- [THE TASK]:
Give back every record exactly, images excluded.
◆ ◆ ◆ ◆
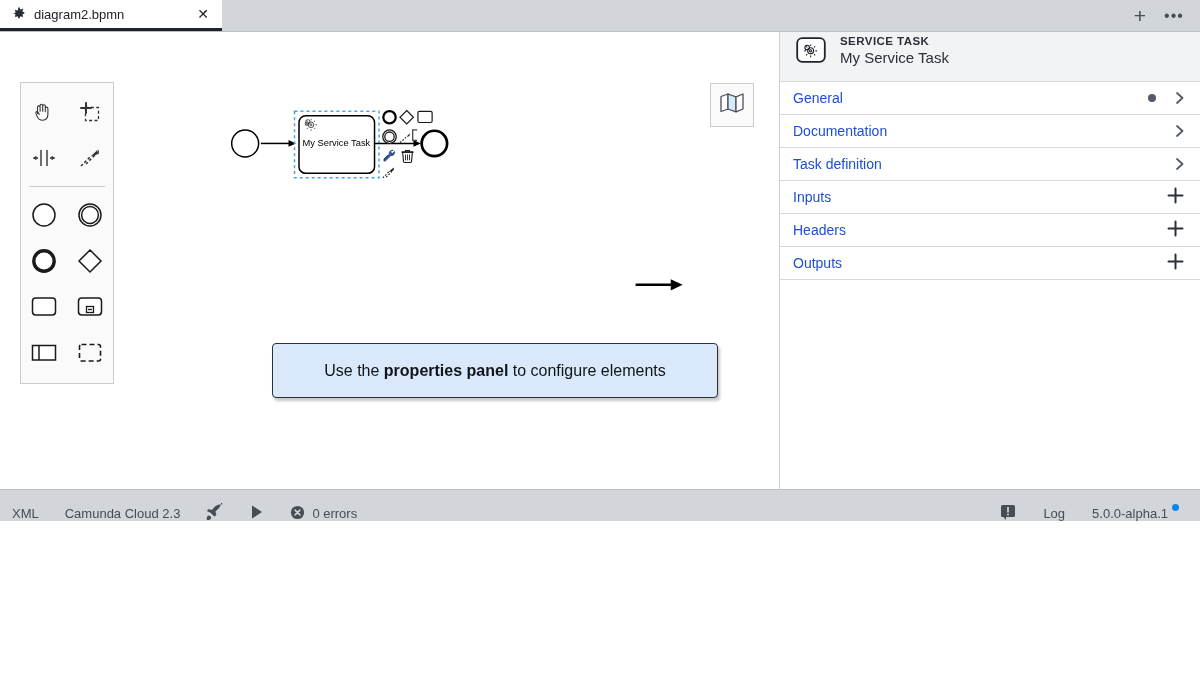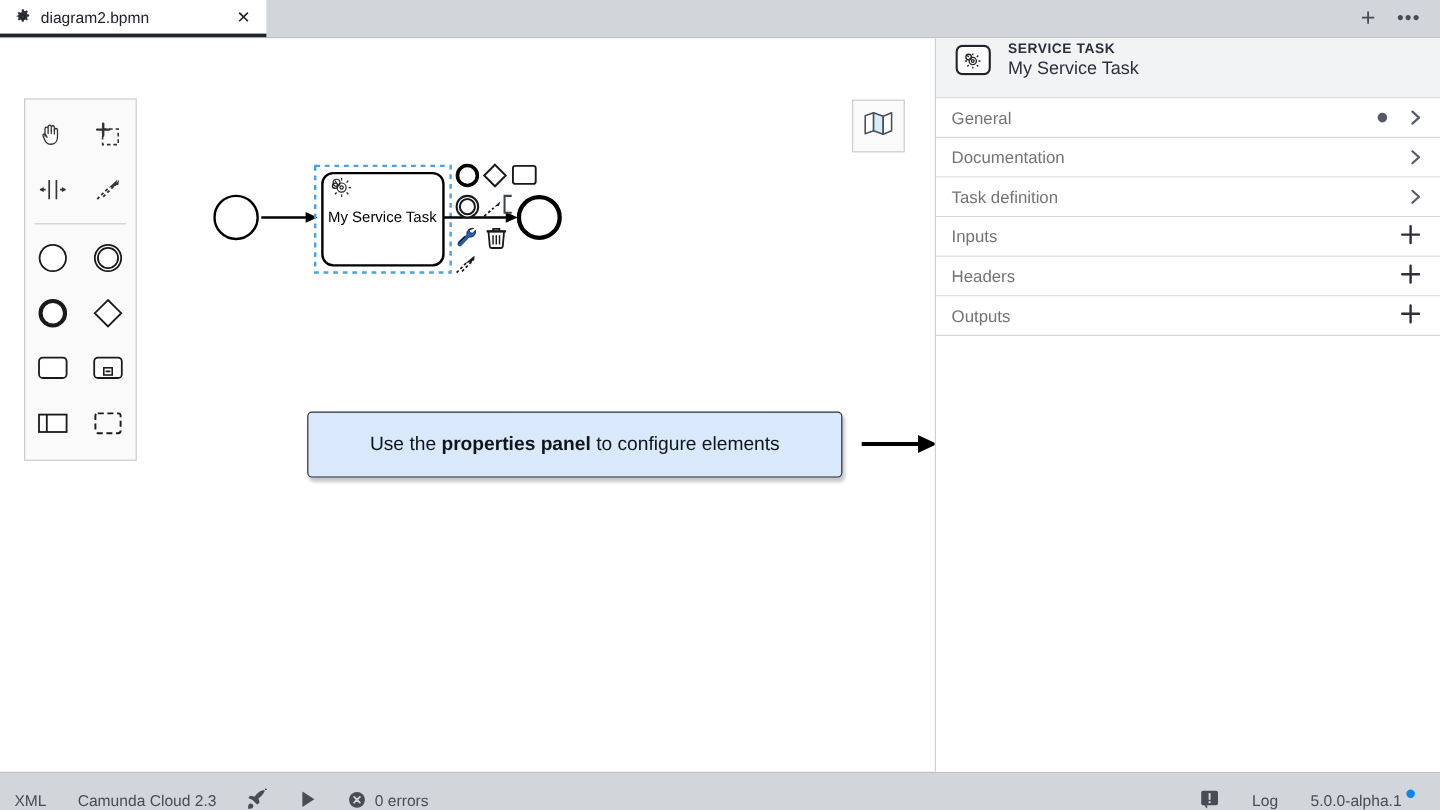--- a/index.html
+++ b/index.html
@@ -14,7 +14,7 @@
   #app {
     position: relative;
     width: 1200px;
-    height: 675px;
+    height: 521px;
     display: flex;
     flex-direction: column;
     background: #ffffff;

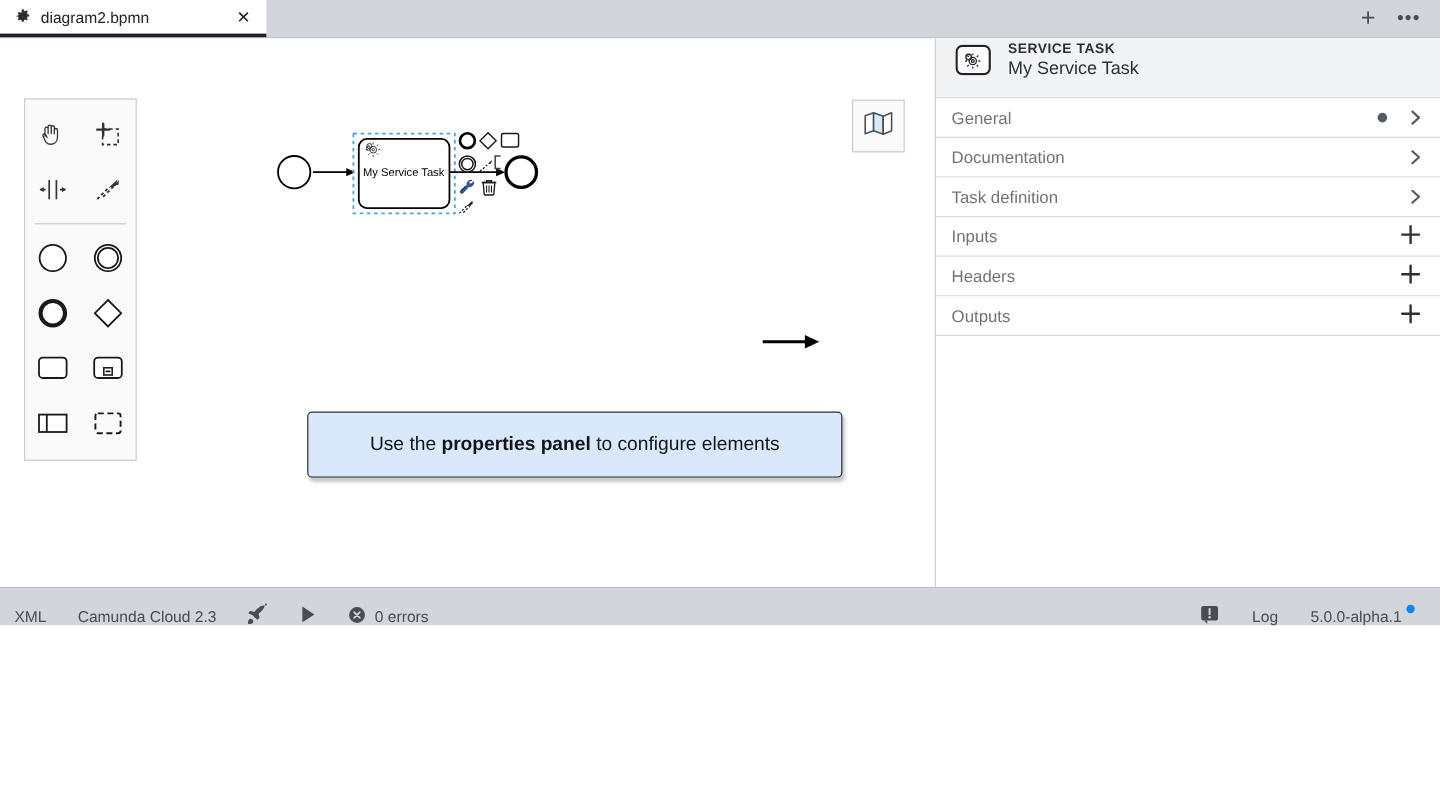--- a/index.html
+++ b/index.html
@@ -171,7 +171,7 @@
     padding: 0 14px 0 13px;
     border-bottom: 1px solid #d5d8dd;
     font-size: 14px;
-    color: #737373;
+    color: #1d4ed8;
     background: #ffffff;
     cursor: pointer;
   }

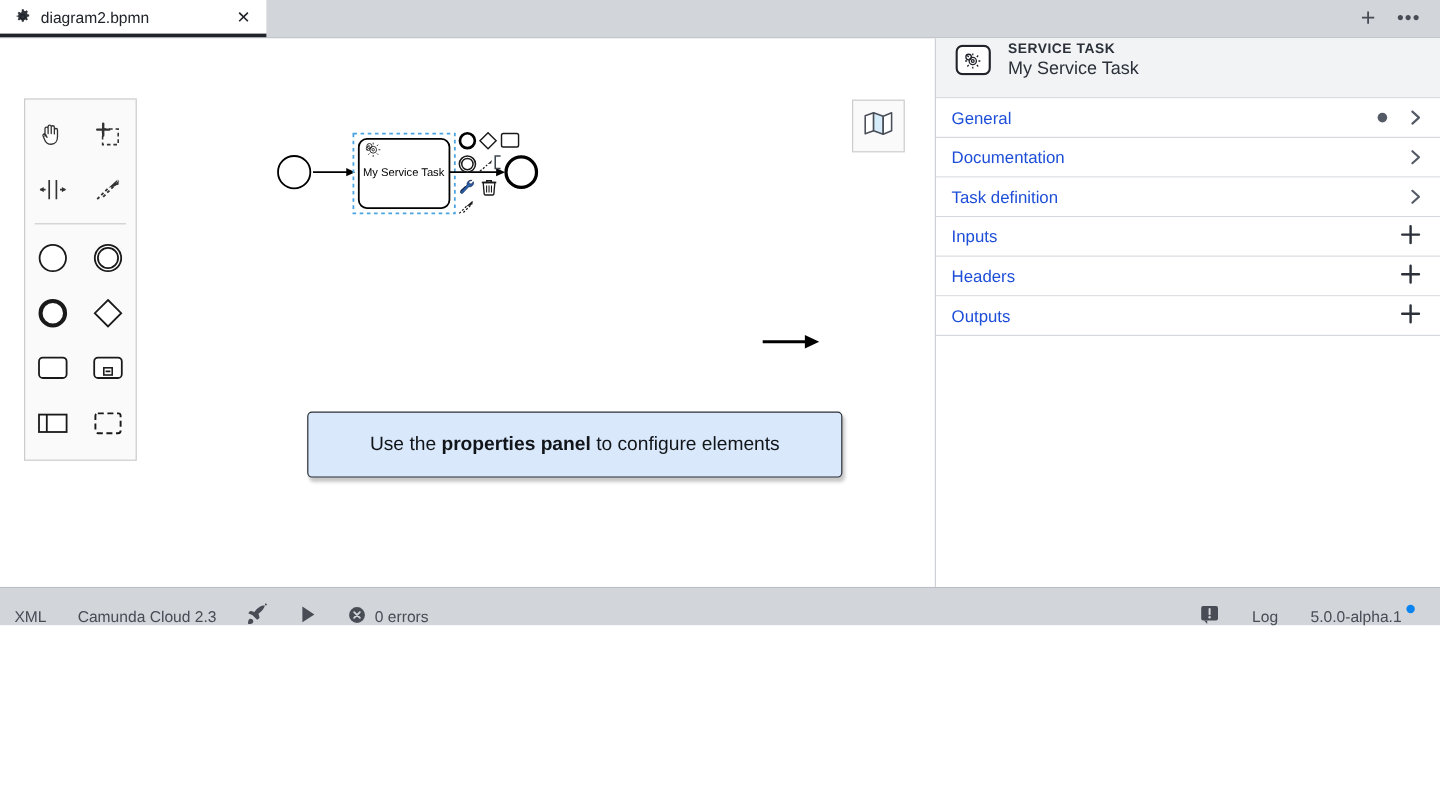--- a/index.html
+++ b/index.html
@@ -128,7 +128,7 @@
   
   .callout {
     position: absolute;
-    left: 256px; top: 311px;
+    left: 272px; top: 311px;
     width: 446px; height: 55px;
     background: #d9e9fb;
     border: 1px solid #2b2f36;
◆ ◆ ◆ ◆
- [EXERCISE RESULT]:
--- a/index.html
+++ b/index.html
@@ -14,7 +14,7 @@
   #app {
     position: relative;
     width: 1200px;
-    height: 675px;
+    height: 521px;
     display: flex;
     flex-direction: column;
     background: #ffffff;

--- a/index.html
+++ b/index.html
@@ -171,7 +171,7 @@
     padding: 0 14px 0 13px;
     border-bottom: 1px solid #d5d8dd;
     font-size: 14px;
-    color: #737373;
+    color: #1d4ed8;
     background: #ffffff;
     cursor: pointer;
   }

--- a/index.html
+++ b/index.html
@@ -128,7 +128,7 @@
   
   .callout {
     position: absolute;
-    left: 256px; top: 311px;
+    left: 272px; top: 311px;
     width: 446px; height: 55px;
     background: #d9e9fb;
     border: 1px solid #2b2f36;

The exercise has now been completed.